> [Given data]
================================

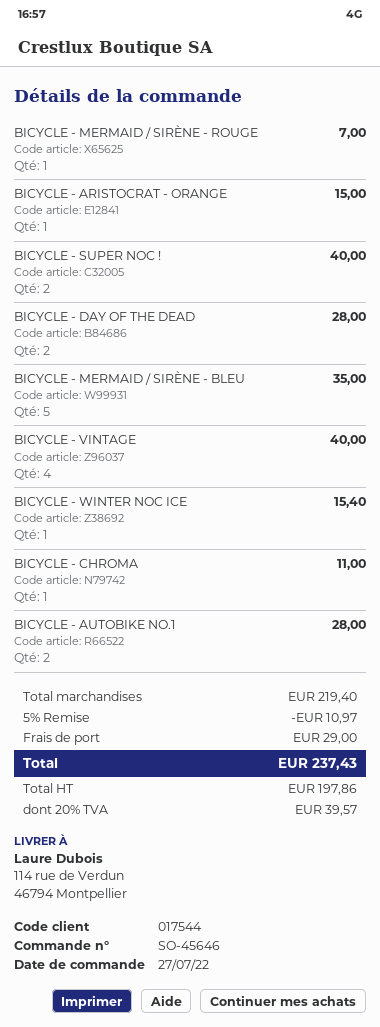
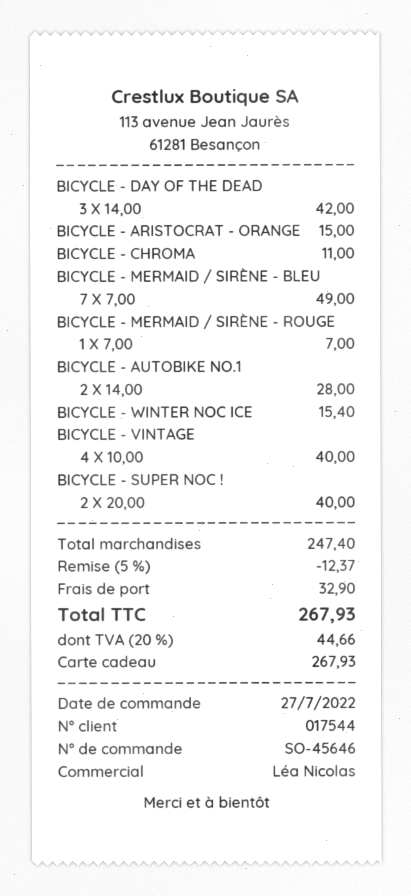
BICYCLE - DAY OF THE DEAD: 2 for 28.00 -> 3 for 42.00
BICYCLE - MERMAID / SIRÈNE - BLEU: 5 for 35.00 -> 7 for 49.00
subtotal: 219.40 -> 247.40
discount: 5% = 10.97 -> 5% = 12.37
shipping: 29.00 -> 32.90
tax: 20% = 39.57 -> 20% = 44.66
total: 237.43 -> 267.93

================================

Only the lines from the one with "subtotal: 219.40 -> 247.40" through the end of the listing should be output, exactly as they appear.

subtotal: 219.40 -> 247.40
discount: 5% = 10.97 -> 5% = 12.37
shipping: 29.00 -> 32.90
tax: 20% = 39.57 -> 20% = 44.66
total: 237.43 -> 267.93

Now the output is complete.